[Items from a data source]
□ □ □

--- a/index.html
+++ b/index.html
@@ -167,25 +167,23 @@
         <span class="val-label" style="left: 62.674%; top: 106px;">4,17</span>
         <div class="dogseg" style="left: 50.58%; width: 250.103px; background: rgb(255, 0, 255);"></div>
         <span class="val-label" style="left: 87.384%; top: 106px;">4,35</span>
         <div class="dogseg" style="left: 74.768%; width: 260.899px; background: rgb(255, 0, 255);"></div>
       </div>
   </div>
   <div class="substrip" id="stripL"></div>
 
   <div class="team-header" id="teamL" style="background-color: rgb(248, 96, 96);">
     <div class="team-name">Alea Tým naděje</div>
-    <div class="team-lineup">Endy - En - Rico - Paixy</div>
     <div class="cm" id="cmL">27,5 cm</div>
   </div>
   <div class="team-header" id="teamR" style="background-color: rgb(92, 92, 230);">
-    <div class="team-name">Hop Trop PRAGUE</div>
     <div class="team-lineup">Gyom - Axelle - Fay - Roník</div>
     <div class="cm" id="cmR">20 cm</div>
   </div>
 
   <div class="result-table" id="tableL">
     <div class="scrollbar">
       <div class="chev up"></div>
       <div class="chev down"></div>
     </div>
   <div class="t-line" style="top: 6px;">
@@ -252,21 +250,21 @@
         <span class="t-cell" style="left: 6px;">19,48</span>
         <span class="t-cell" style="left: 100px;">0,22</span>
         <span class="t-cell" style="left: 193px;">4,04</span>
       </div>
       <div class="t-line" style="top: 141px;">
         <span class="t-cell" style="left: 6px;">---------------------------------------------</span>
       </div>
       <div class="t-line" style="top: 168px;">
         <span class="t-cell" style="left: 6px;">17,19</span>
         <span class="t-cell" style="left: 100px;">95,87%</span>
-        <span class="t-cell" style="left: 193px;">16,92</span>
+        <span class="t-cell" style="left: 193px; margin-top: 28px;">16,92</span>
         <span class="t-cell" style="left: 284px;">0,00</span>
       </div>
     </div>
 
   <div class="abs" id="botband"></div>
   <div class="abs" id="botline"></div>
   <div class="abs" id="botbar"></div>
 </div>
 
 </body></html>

□ □ □

Pick out, from the lines above, every one that contains the string "lineup".

-    <div class="team-lineup">Endy - En - Rico - Paixy</div>
     <div class="team-lineup">Gyom - Axelle - Fay - Roník</div>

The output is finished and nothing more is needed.